Louis Partouneaux (/fr/; 26 September 1770 – 14 January 1835) led an infantry division during the First French Empire of Napoleon. He joined the army of the First French Republic in 1791 and fought the Sardinians. He served at Toulon in 1793 and at Rivoli and Salorno in 1797. He fought at Verona and Magnano in 1799 and received promotion to general officer. At Novi later that year he was wounded and captured.

Promoted again, he commanded a division at Caldiero in 1805 and in Naples in 1806. At the Berezina in 1812 his division was surrounded by Platov's Cossack Vanguard, when he tried to rescue his division by marching to the bridgehead over the Berezina, he stumbled upon Wittgenstein's Army, and then the division was wiped off, while he got captured. After the Napoleonic Wars he was elected to the Chamber of Deputies in 1824. He held various posts until his retirement in 1832 and died of a stroke in 1835. Partouneaux is one of the names inscribed under the Arc de Triomphe on Column 26.

==Career==
He was a brigadier in Joseph Hélie Désiré Perruquet de Montrichard's division at the Battle of Magnano on 5 April 1799. His command included 1,000 French soldiers of the 3rd Line Demi-Brigade and 800 men of the 1st Battalion of the 2nd Polish Legion. The other brigadier in the division was Gaspard Amédée Gardanne. At 5:00 PM the village of Dossobuono was captured.

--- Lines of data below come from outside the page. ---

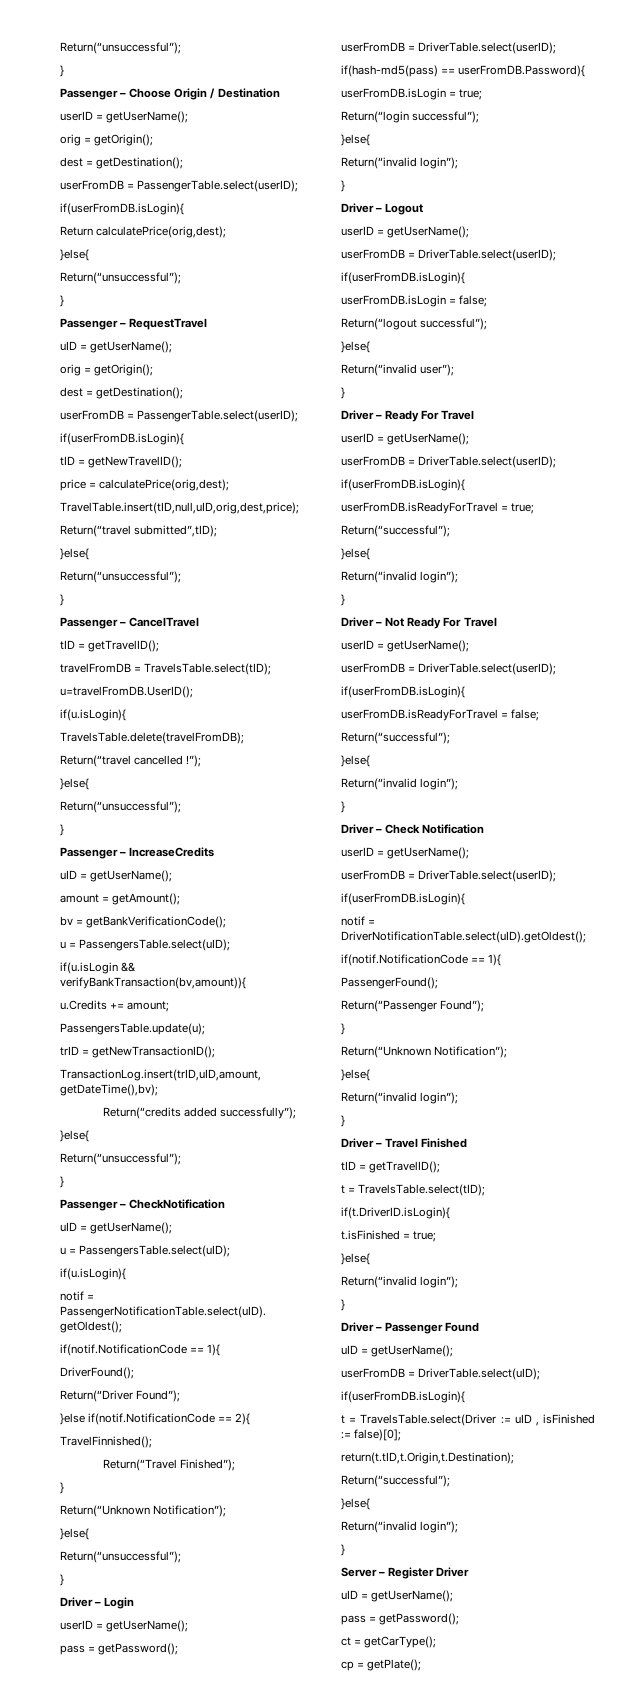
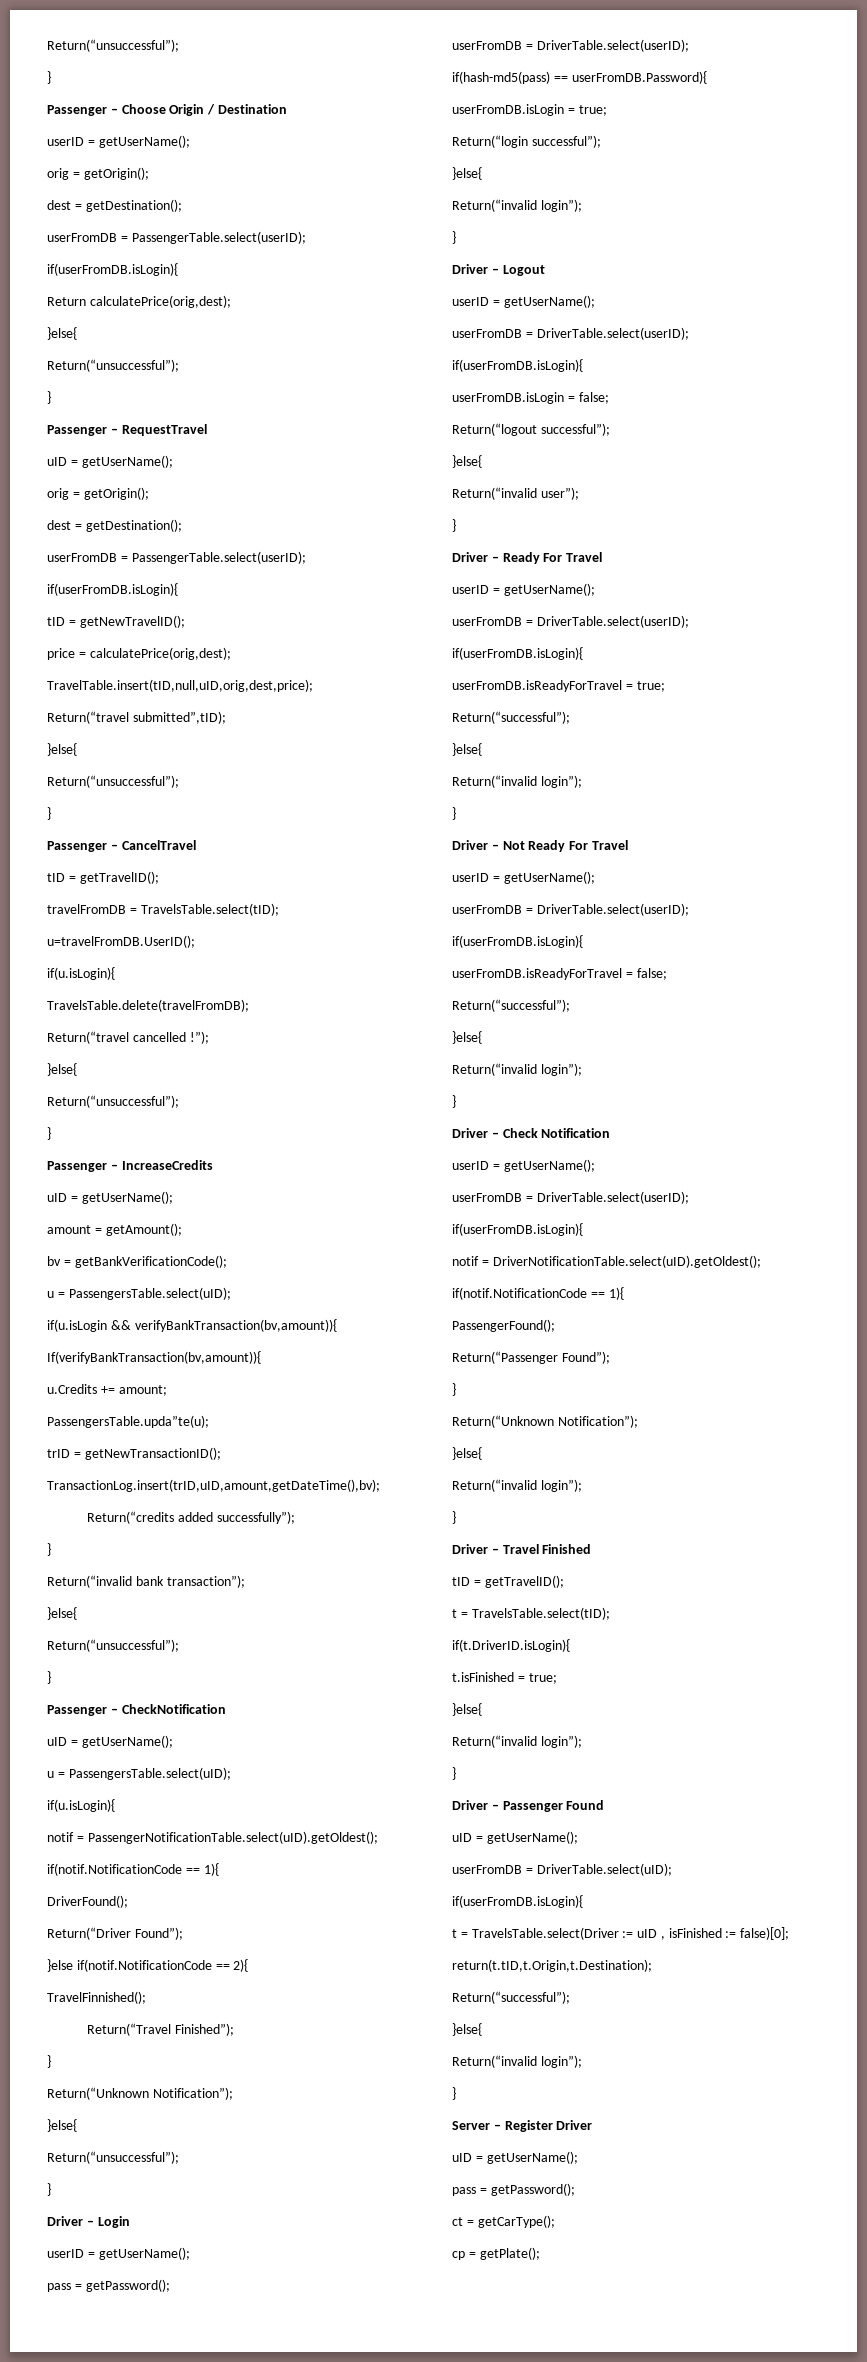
+ If(verifyBankTransaction(bv,amount)){
- PassengersTable.update(u);
+ PassengersTable.upda”te(u);
  Return(“credits added successfully”);
+ }
+ Return(“invalid bank transaction”);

Later that evening the Austrians launched a powerful counterattack which recaptured Dossobuono despite strong resistance by Partouneaux's brigade.

In 1812, Partouneaux was appointed commander of the 12th Division, which was part of Marshal Claude Perrin Victor's IX Corps. The 1st Brigade consisted of the 10th and 29th Line Infantry Regiments, the 2nd Brigade included the 125th Line and a Provisional Line Infantry Regiment, while the 3rd Brigade had the 44th and 126th Line Infantry Regiments. The provisional regiment was formed from individual battalions of the 36th, 51st, and 55th Line.